Change detection data:
════════

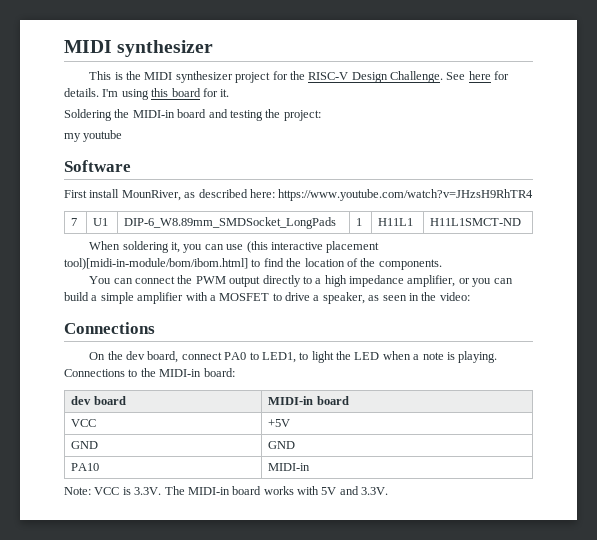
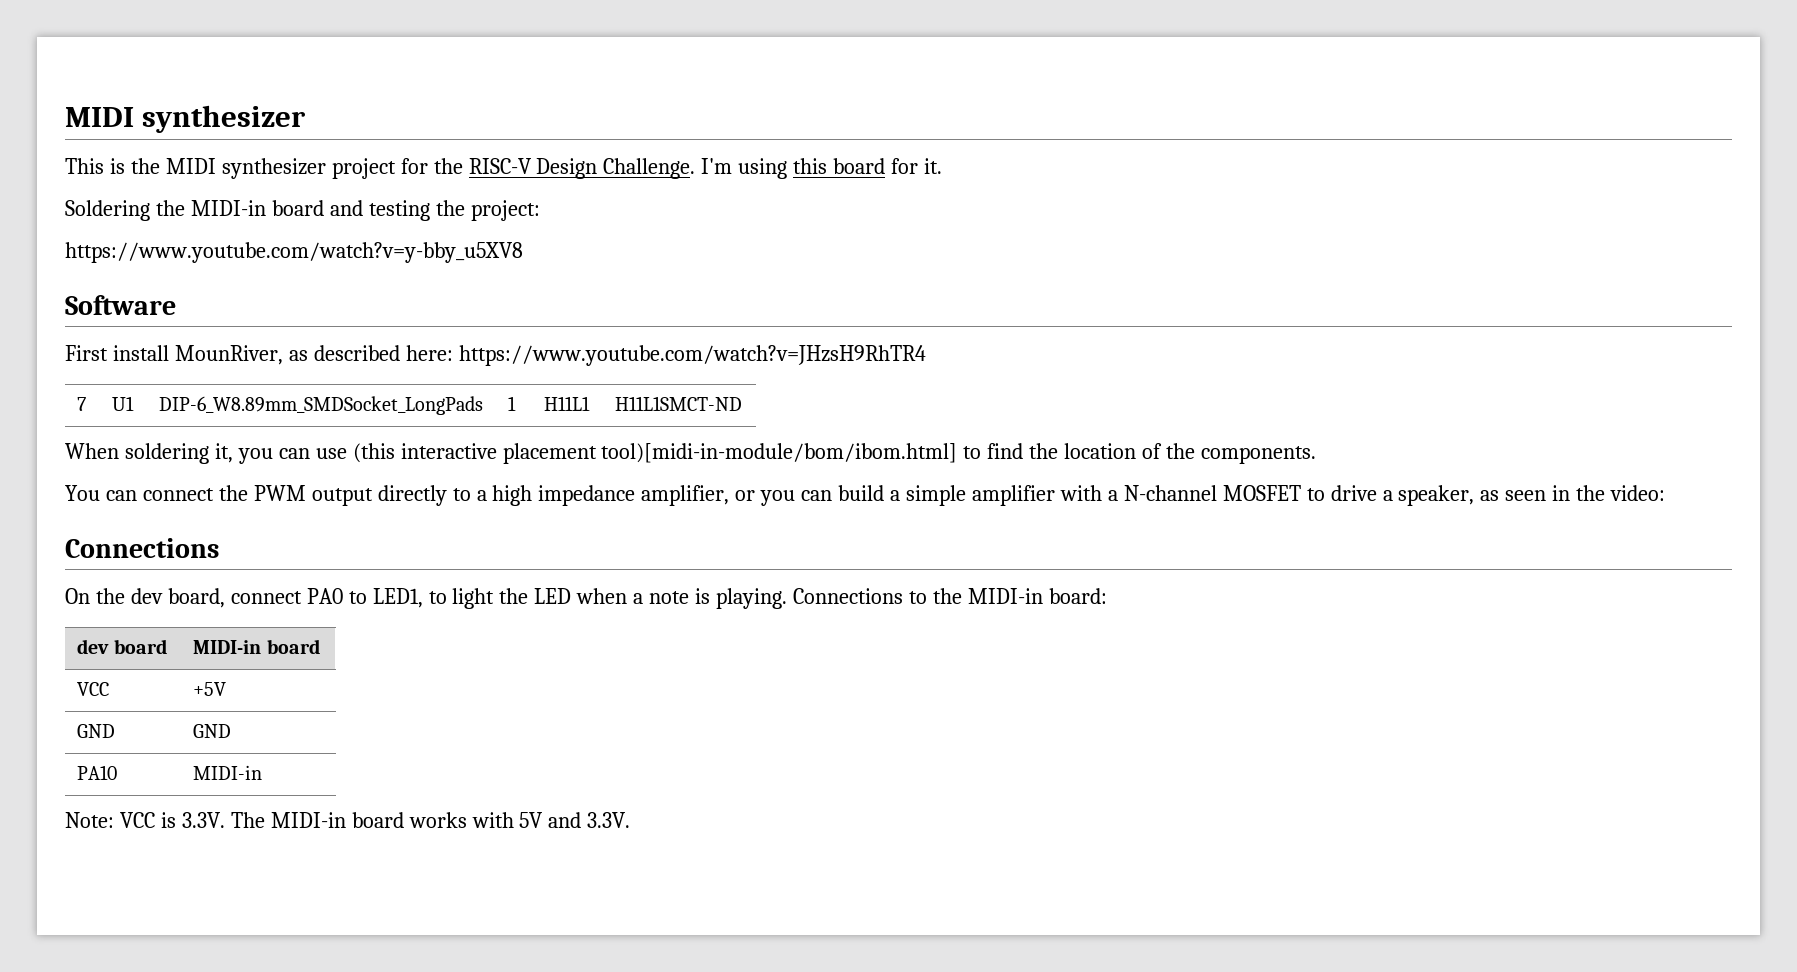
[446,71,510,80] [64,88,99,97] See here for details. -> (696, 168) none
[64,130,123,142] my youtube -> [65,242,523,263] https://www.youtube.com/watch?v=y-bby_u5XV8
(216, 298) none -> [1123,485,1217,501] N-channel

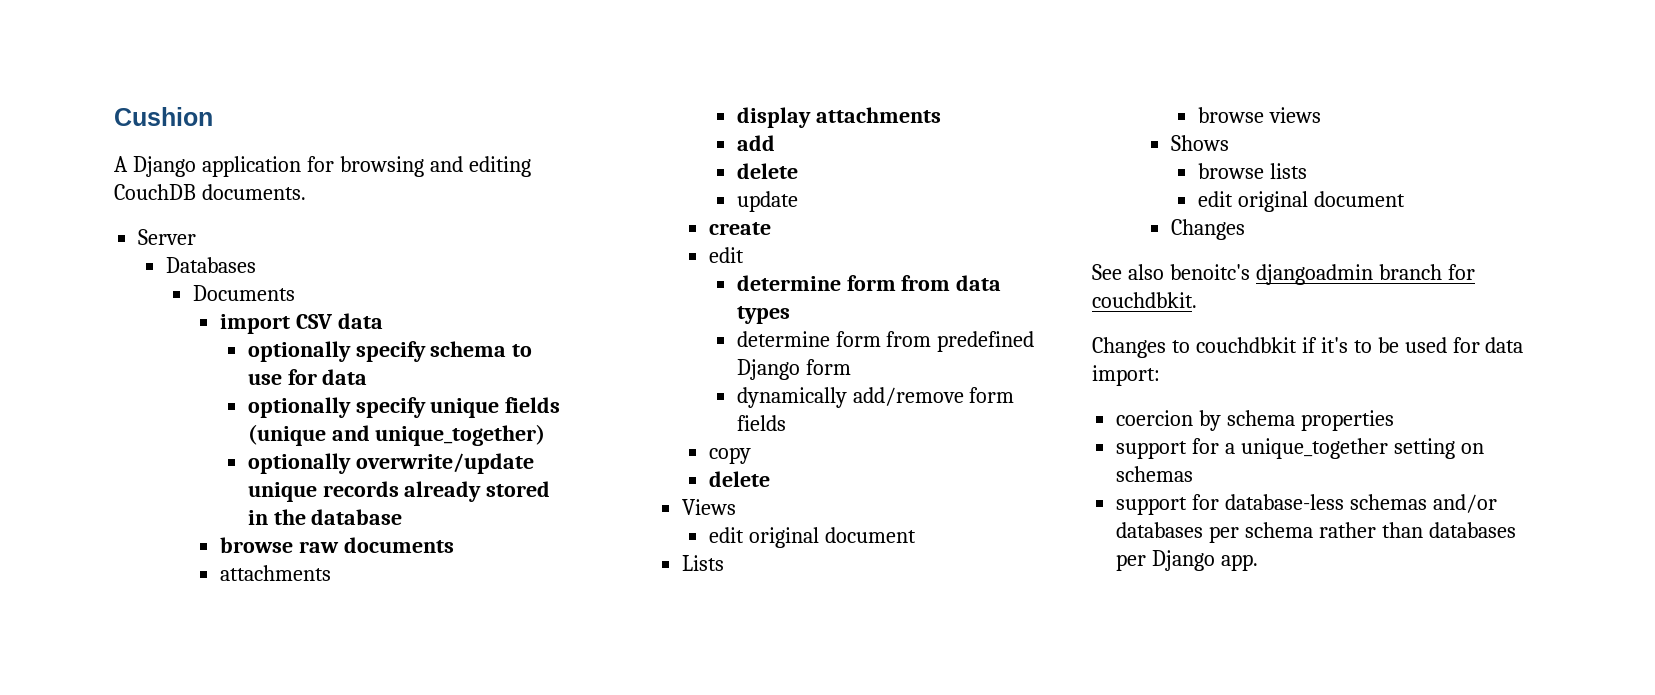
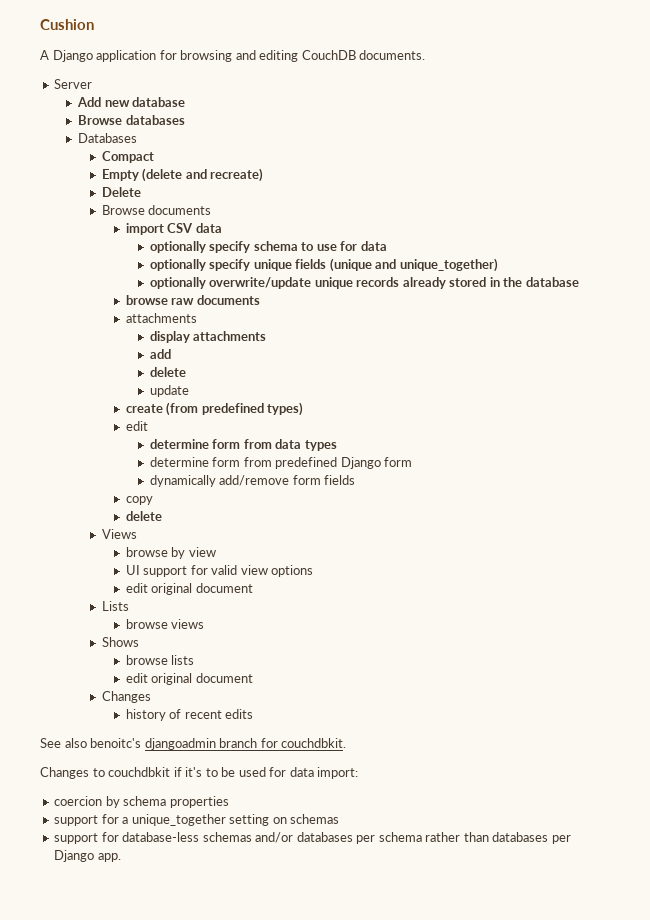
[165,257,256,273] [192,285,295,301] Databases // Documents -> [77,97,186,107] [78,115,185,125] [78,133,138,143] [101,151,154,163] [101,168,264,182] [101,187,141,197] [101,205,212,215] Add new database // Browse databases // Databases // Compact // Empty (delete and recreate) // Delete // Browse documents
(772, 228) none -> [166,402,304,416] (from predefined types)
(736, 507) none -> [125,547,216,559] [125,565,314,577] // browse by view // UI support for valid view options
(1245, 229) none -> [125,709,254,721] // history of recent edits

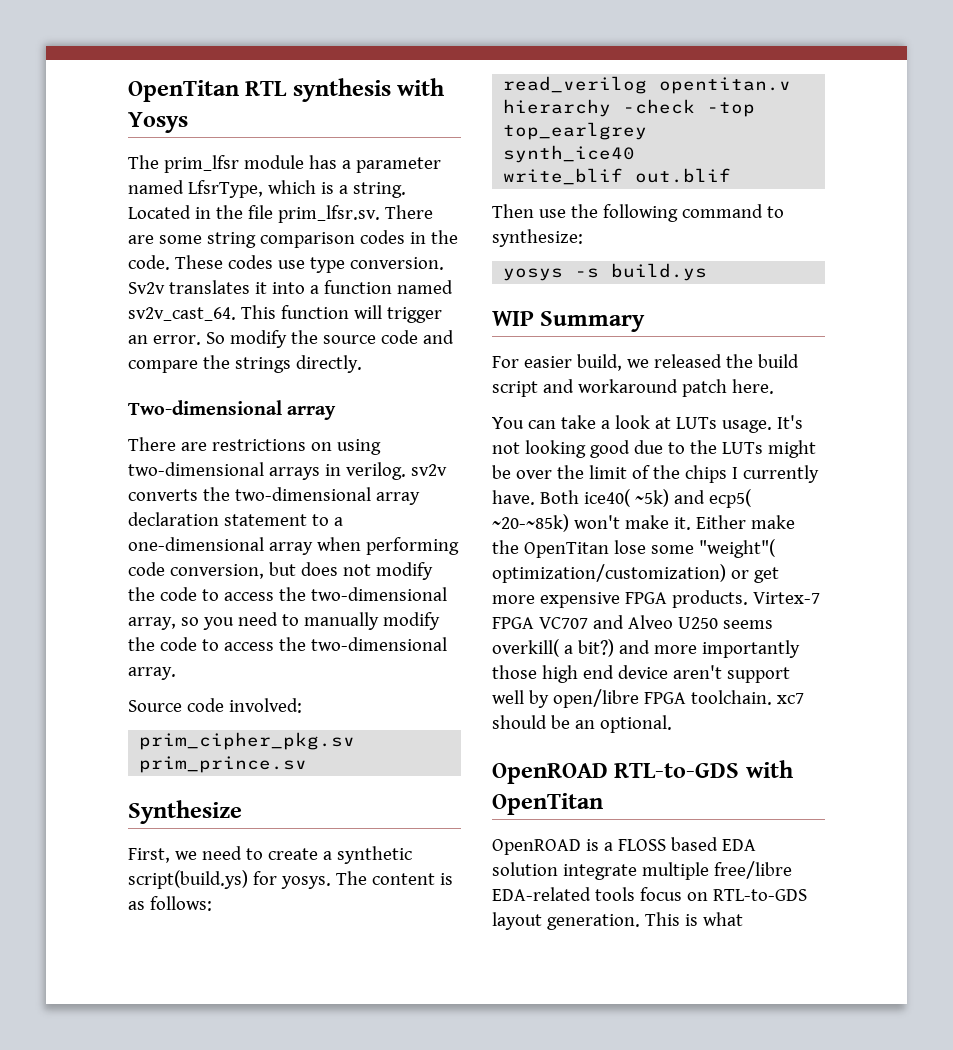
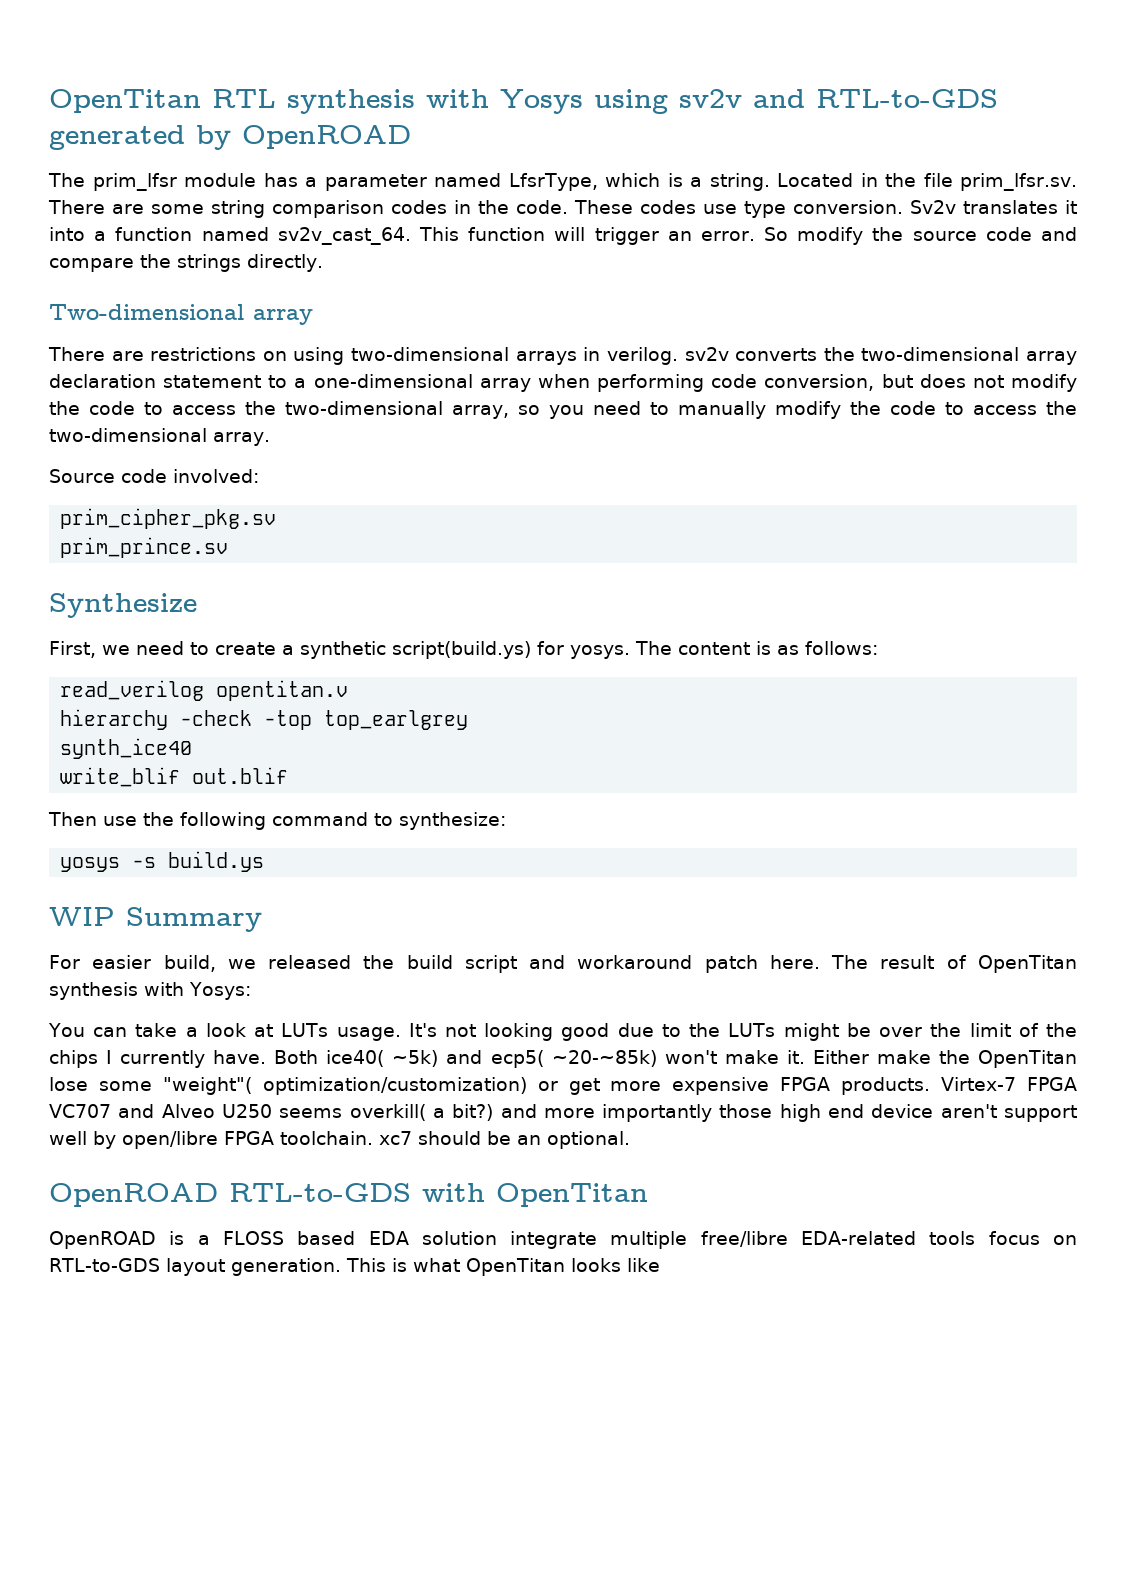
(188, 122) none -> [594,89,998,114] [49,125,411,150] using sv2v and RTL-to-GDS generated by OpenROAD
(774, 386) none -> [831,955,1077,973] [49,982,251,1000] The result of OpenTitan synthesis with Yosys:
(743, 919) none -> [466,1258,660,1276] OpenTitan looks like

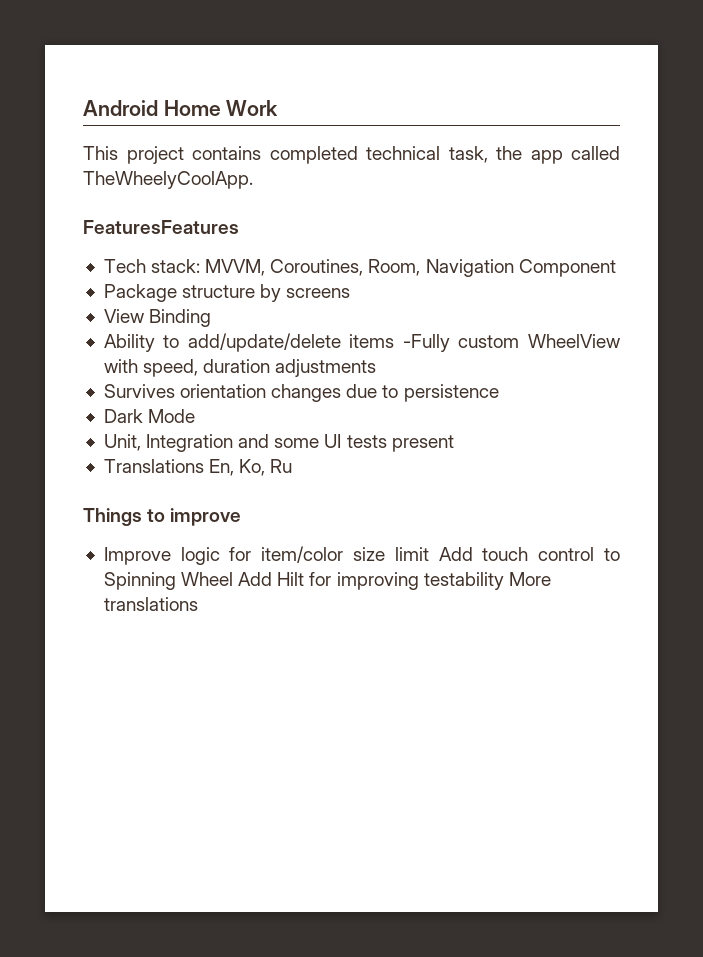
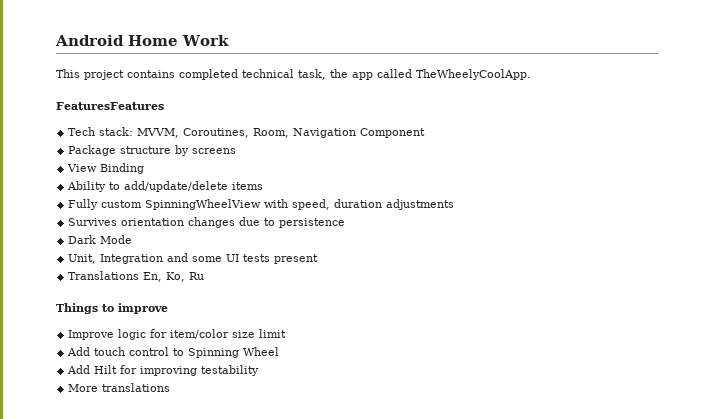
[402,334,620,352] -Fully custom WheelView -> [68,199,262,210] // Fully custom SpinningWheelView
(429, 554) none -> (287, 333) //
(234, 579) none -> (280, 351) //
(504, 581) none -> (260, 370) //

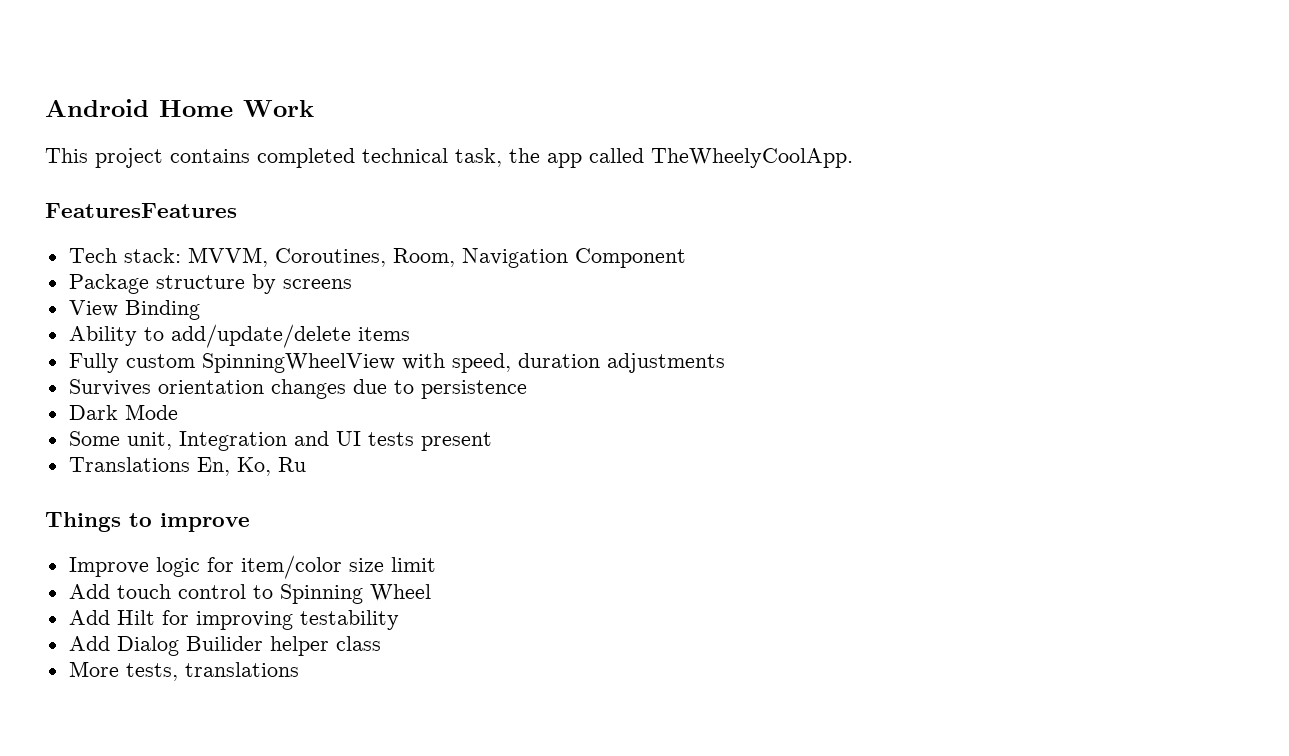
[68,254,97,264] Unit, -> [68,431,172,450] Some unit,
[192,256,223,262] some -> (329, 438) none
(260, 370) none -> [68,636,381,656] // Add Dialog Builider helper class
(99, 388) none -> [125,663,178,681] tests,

════════

→ Task objective
Among the lines above, please find those with "OpenTitan" and copy them.

→ Solved problem
(774, 386) none -> [831,955,1077,973] [49,982,251,1000] The result of OpenTitan synthesis with Yosys:
(743, 919) none -> [466,1258,660,1276] OpenTitan looks like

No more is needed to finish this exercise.